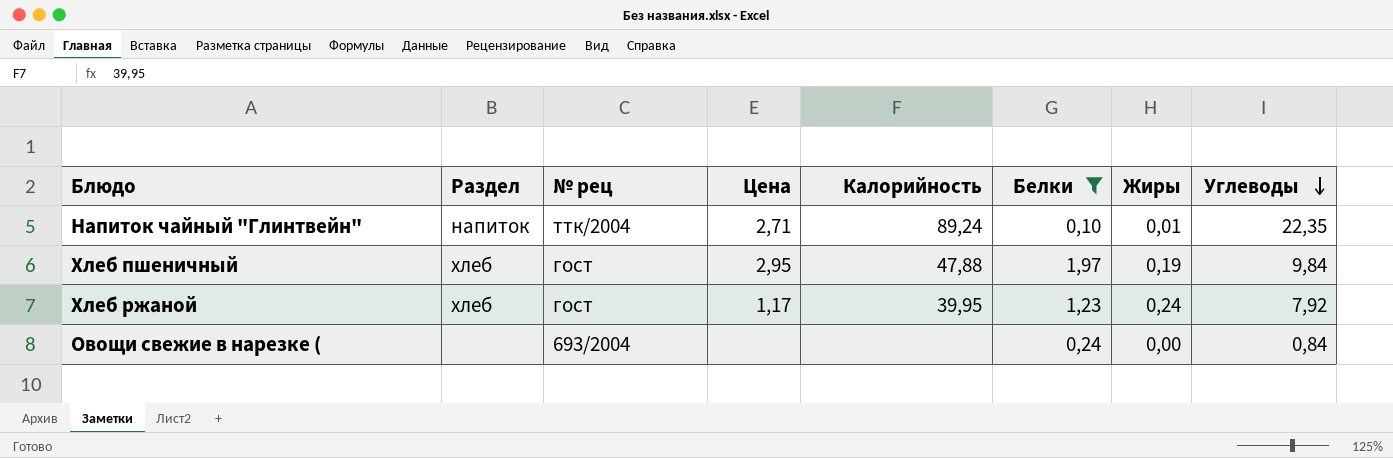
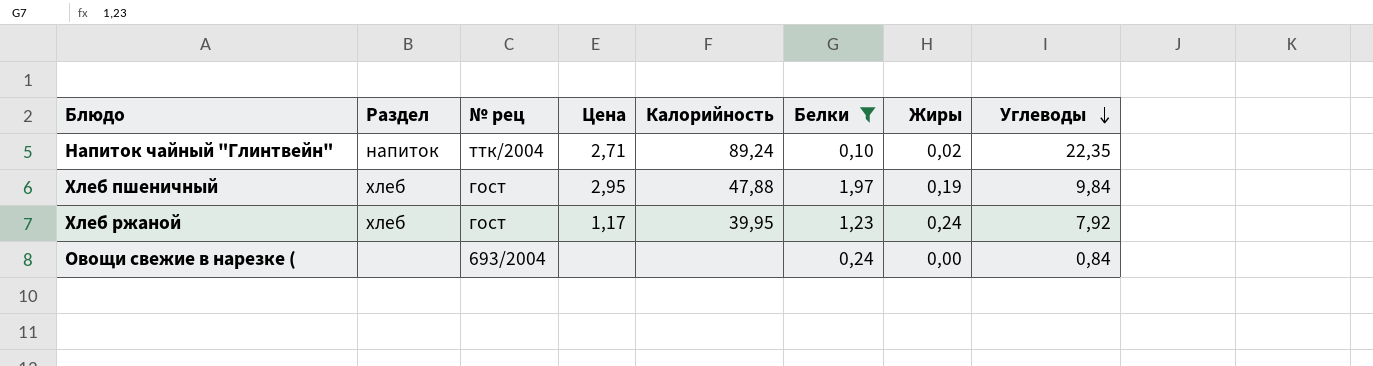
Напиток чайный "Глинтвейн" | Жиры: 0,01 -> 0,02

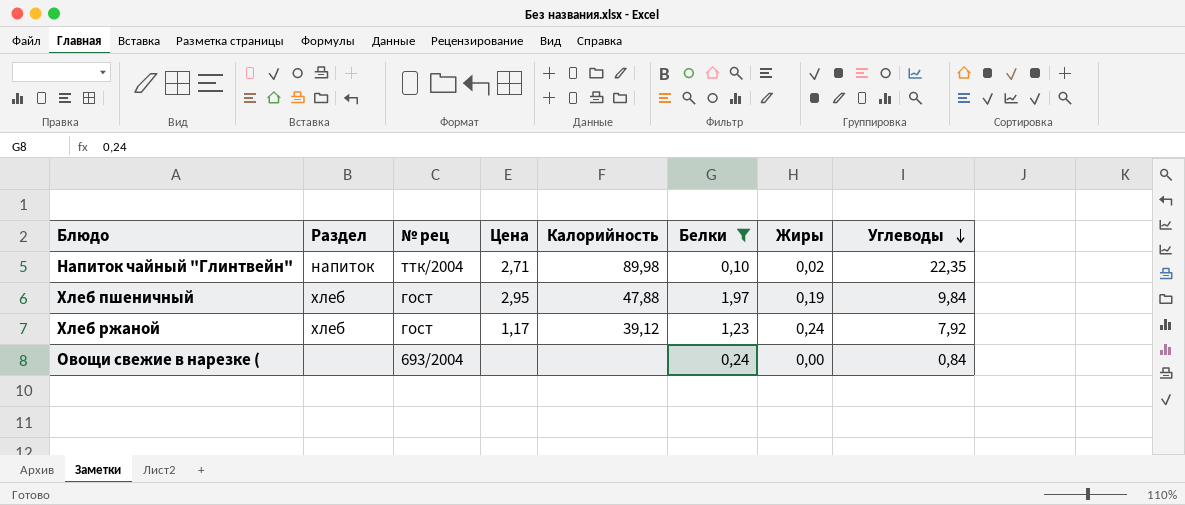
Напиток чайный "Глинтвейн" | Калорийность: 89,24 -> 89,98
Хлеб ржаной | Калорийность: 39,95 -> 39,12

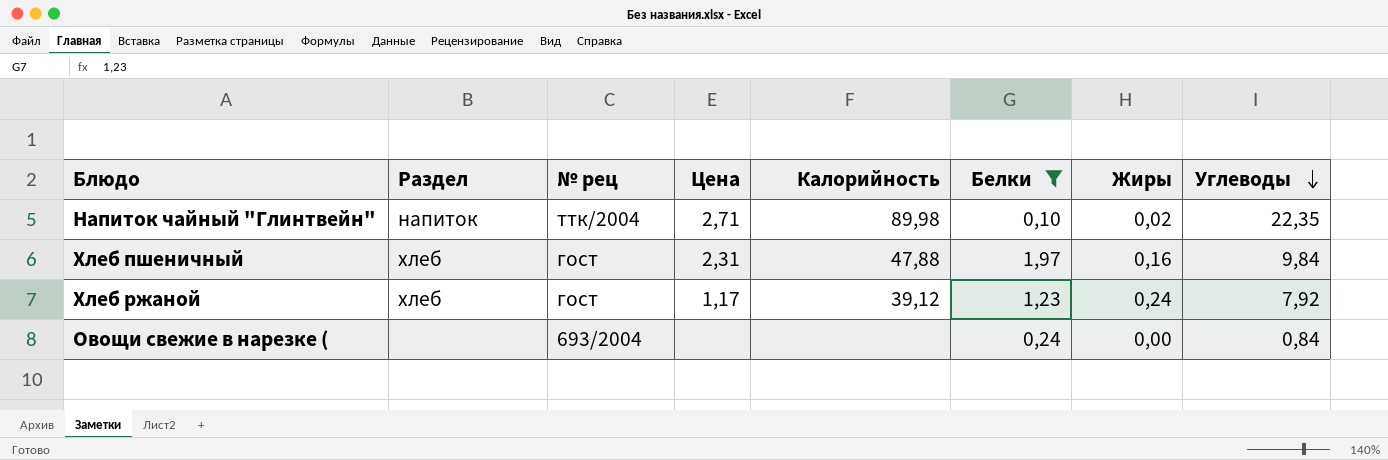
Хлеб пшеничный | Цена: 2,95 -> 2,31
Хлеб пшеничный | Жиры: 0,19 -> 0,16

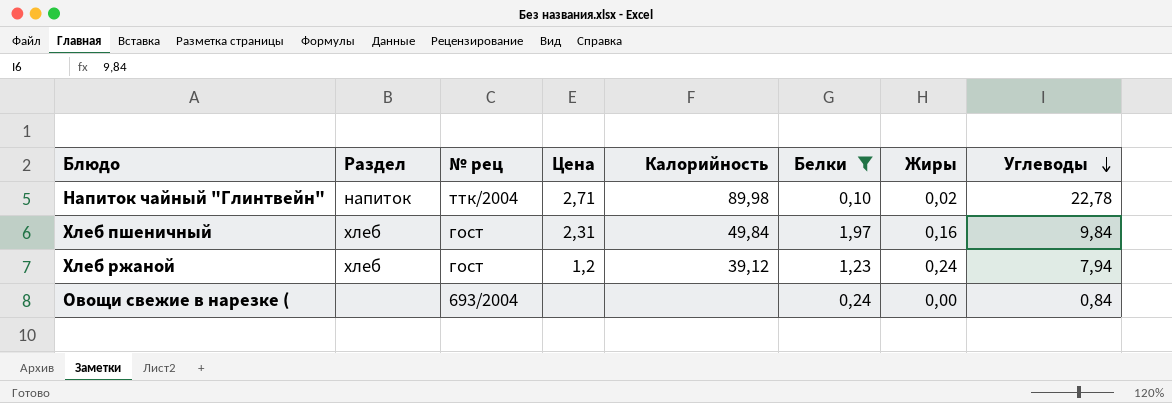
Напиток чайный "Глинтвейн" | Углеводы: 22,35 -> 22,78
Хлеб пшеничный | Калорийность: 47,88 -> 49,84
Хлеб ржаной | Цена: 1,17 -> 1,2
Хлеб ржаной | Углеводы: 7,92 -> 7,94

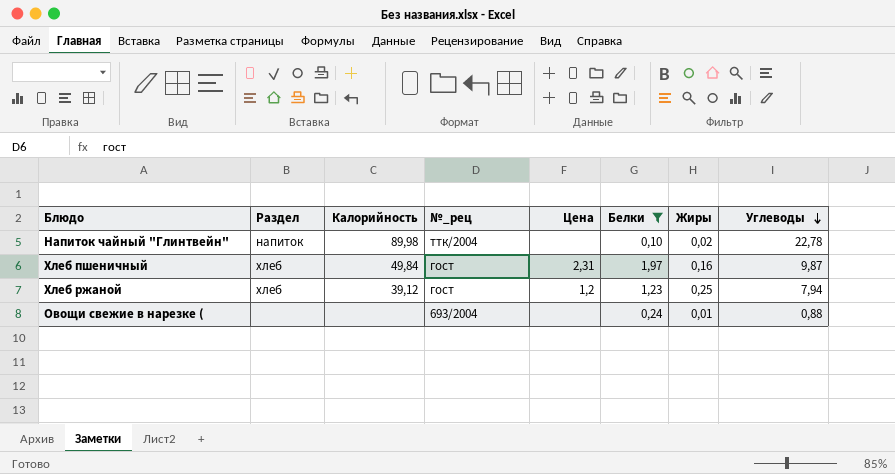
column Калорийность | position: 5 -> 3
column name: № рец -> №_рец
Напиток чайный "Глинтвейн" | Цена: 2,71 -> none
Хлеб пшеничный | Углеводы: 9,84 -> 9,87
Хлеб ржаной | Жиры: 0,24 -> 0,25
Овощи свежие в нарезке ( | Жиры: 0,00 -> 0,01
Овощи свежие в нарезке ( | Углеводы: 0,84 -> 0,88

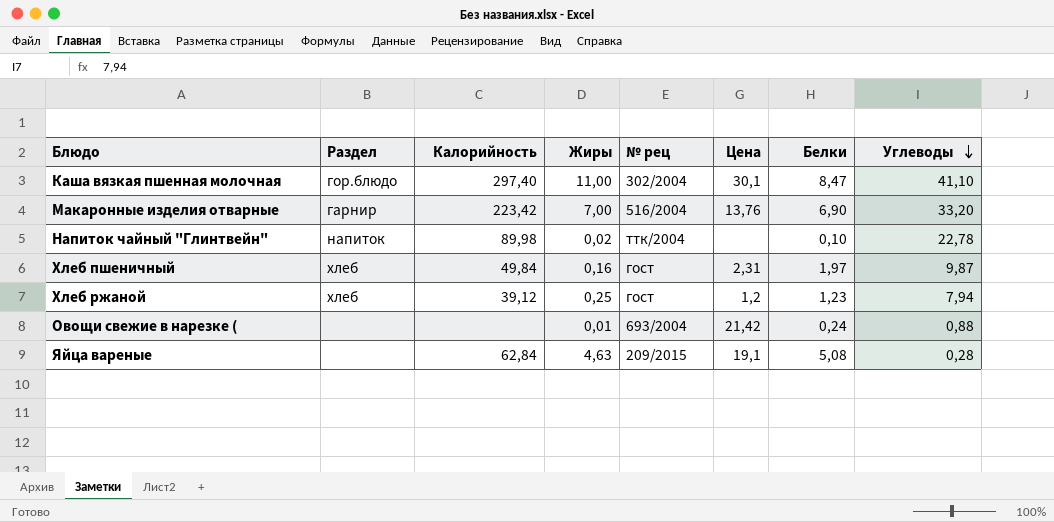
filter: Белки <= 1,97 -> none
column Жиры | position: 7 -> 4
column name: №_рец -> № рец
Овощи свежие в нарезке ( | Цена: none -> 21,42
======
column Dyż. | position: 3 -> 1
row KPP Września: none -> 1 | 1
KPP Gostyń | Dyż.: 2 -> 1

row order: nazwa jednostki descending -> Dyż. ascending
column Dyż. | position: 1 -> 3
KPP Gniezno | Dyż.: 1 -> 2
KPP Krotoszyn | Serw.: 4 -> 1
======
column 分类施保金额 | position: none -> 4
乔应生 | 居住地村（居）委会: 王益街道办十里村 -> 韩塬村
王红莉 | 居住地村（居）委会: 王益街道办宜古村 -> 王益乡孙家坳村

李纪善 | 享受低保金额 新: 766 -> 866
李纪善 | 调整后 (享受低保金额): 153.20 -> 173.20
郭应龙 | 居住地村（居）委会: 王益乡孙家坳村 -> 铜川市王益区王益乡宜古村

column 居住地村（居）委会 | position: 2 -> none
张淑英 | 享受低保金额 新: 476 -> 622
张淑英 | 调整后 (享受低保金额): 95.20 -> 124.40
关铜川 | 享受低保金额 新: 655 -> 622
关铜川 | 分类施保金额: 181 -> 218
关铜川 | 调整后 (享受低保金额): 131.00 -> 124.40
======
# Work request:
Your reply must consist solely of the count of lines in the listing above that hold the string "居住地村".

# Result for this task:
4